2
votes

I'm very new to PySpark. I was building a tfidf and want to store it in disk as an intermediate result. Now the IDF scoring gives me a SparseVector representation.

However when trying to save it as Parquet, I'm getting OOM. I'm not sure if it internally converts the SparseVector to Dense as in that case it will lead to some 25k columns and according to this thread, saving such big data in columnar format can lead to OOM.

So, any idea on what can be the case? I'm having executor memory as 8g and operating on a 2g CSV file.
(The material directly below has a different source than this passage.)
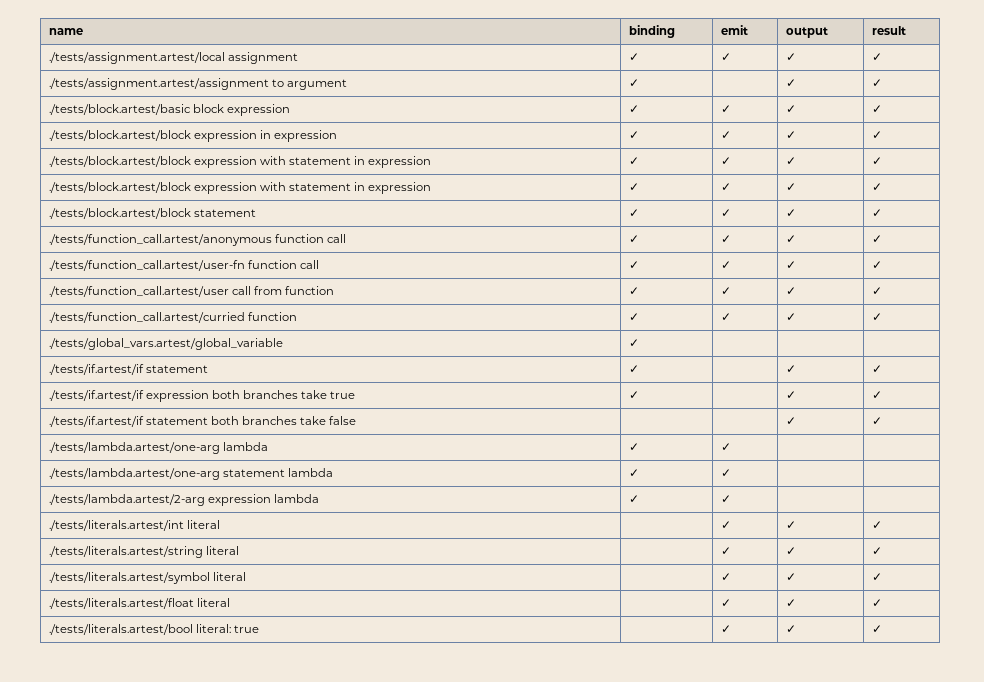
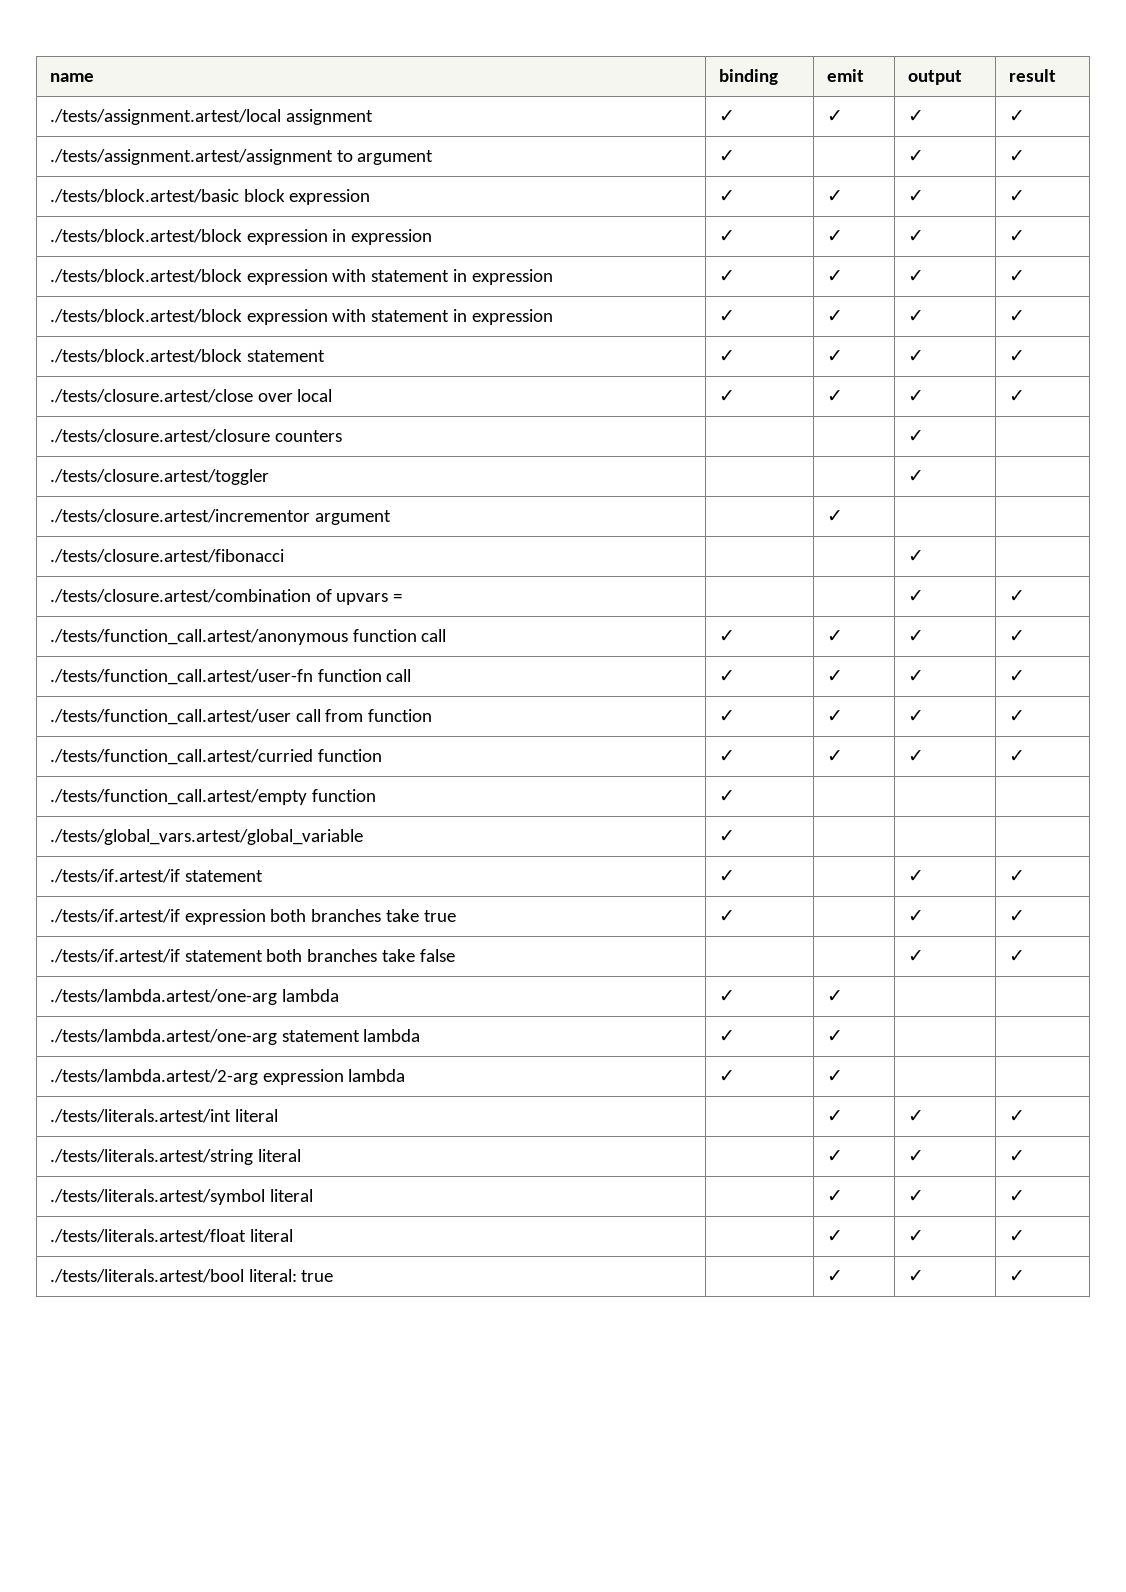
(882, 213) none -> [49,389,333,403] [718,390,735,402] [826,390,843,402] [907,390,924,402] [1008,390,1025,402] [49,429,342,443] [907,430,924,442] [49,469,269,485] [907,470,924,482] [49,509,391,525] [826,510,843,522] [49,549,284,563] [907,550,924,562] [49,589,403,605] [907,590,924,602] [1008,590,1025,602] // ./tests/closure.artest/close over local | ✓ | ✓ | ✓ | ✓ // ./tests/closure.artest/closure counters | | | ✓ | // ./tests/closure.artest/toggler | | | ✓ | // ./tests/closure.artest/incrementor argument | | ✓ | | // ./tests/closure.artest/fibonacci | | | ✓ | // ./tests/closure.artest/combination of upvars = | | | ✓ | ✓
(882, 317) none -> [49,789,376,805] [718,790,735,802] // ./tests/function_call.artest/empty function | ✓ | | |

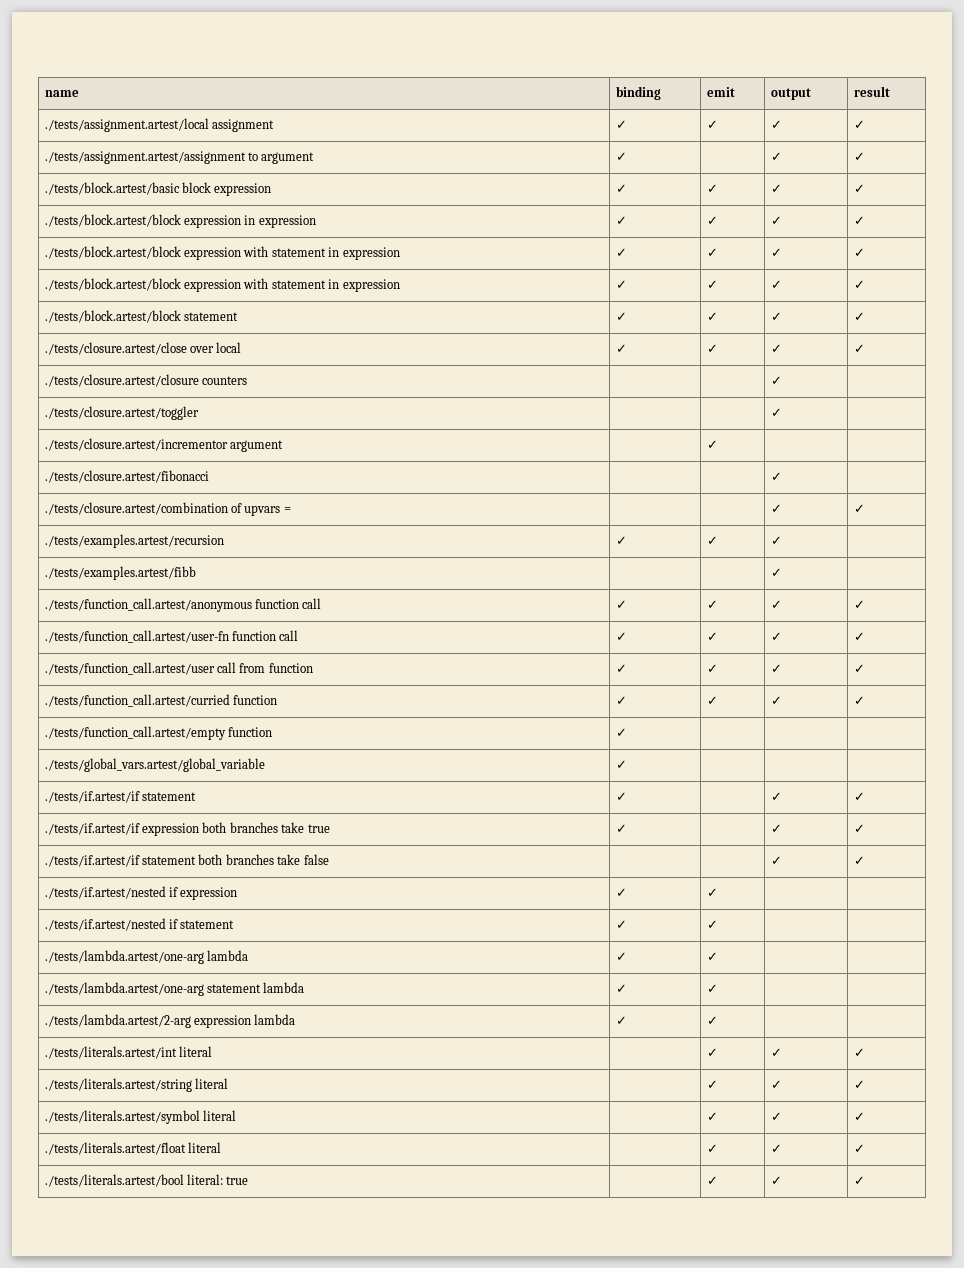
(1025, 596) none -> [44,534,224,548] [615,536,627,545] [706,536,718,545] [770,536,782,545] [44,566,196,580] [770,568,782,577] // ./tests/examples.artest/recursion | ✓ | ✓ | ✓ | // ./tests/examples.artest/fibb | | | ✓ |
(1025, 956) none -> [44,886,238,900] [615,888,627,897] [706,888,718,897] [44,918,235,931] [615,920,627,929] [706,920,718,929] // ./tests/if.artest/nested if expression | ✓ | ✓ | | // ./tests/if.artest/nested if statement | ✓ | ✓ | |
Should I try increasing the memory or save it in CSV instead of Parquet? Any help is appreciated. Thanks in advance.

Update 1

As pointed out, that Spark performs lazy evaluation, the error can be because of an upstream stage, I tried a show and a collect before the write. They seemed to run fine without throwing errors. So, is it still some issue related to Parquet or I need some other debugging?

1

1 Answers

5
votes

Parquet doesn't provide native support for Spark ML / MLlib Vectors and neither are these first class citizens in Spark SQL.

Instead, Spark represents Vectors using struct fields with three fields:

  • type - ByteType
  • size - IntegerType (optional, only for SparseVectors)
  • indices - ArrayType(IntegerType) (optional, only for SparseVectors)
  • values - ArrayType(DoubleType)

and uses metadata to distinguish these from plain structs and UDT wrappers to map back to external types. No conversion between sparse and dense representation is needed. Nonetheless, depending on the data, such representation might require comparable memory, to the full dense array.

Please note that that OOM on write are not necessarily related to the writing process itself. Since Spark is in general lazy, the exception can be caused by any of the upstream stages.